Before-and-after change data
-=-=-

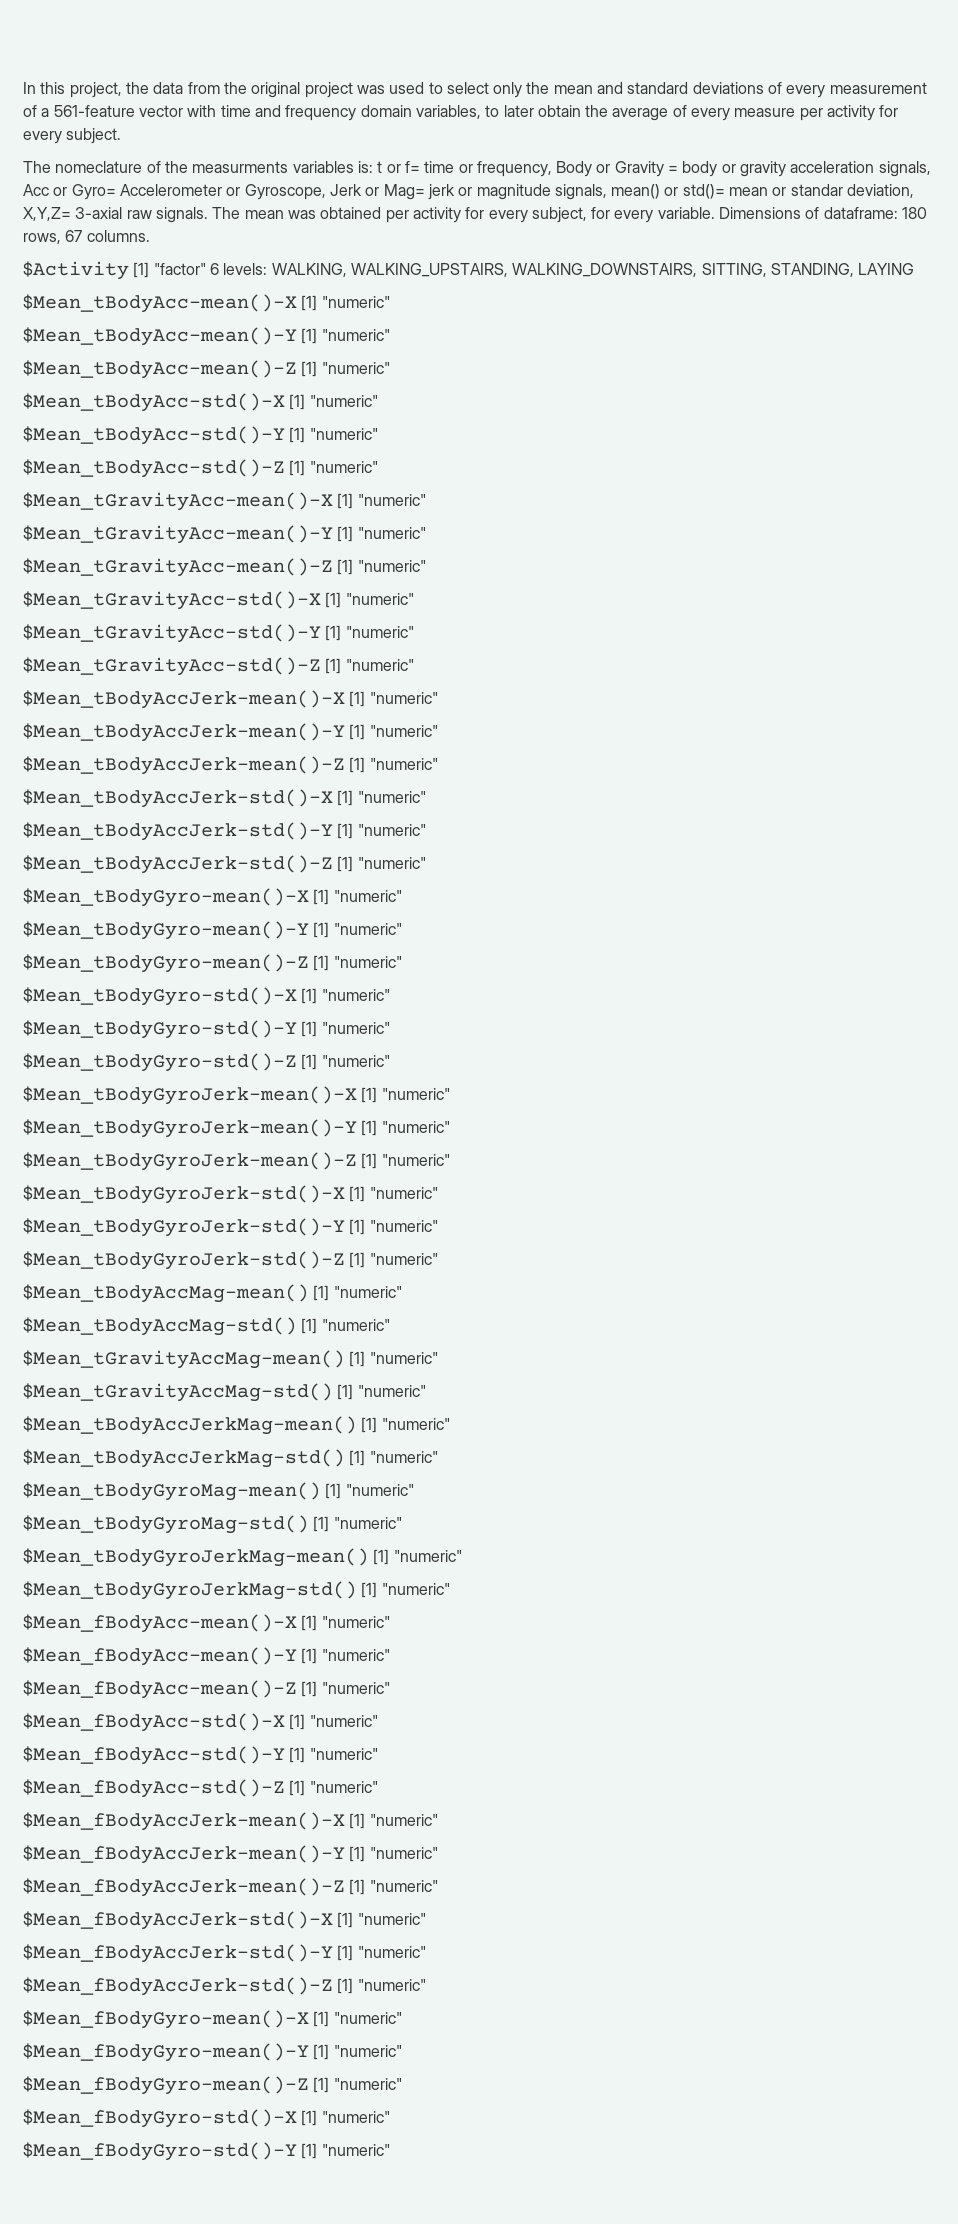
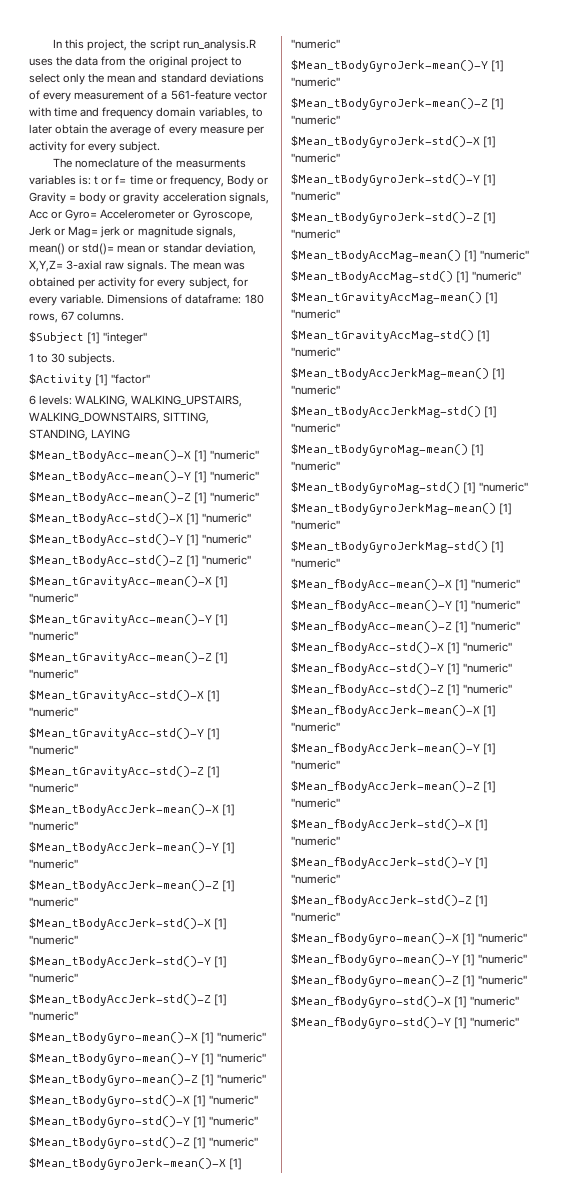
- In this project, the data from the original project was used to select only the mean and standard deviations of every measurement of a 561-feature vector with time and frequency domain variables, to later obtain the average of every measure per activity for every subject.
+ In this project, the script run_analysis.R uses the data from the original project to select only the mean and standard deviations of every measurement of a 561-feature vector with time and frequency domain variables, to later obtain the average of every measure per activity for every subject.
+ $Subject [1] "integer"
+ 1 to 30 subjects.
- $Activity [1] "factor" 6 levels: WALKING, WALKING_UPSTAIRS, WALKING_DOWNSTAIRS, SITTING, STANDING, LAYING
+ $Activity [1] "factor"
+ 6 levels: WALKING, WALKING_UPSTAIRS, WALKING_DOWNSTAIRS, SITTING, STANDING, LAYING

-=-=-

■ **Exercise details**
Retype all records exactly as shown above, images excluded.

■ **Answer**
- In this project, the data from the original project was used to select only the mean and standard deviations of every measurement of a 561-feature vector with time and frequency domain variables, to later obtain the average of every measure per activity for every subject.
+ In this project, the script run_analysis.R uses the data from the original project to select only the mean and standard deviations of every measurement of a 561-feature vector with time and frequency domain variables, to later obtain the average of every measure per activity for every subject.
+ $Subject [1] "integer"
+ 1 to 30 subjects.
- $Activity [1] "factor" 6 levels: WALKING, WALKING_UPSTAIRS, WALKING_DOWNSTAIRS, SITTING, STANDING, LAYING
+ $Activity [1] "factor"
+ 6 levels: WALKING, WALKING_UPSTAIRS, WALKING_DOWNSTAIRS, SITTING, STANDING, LAYING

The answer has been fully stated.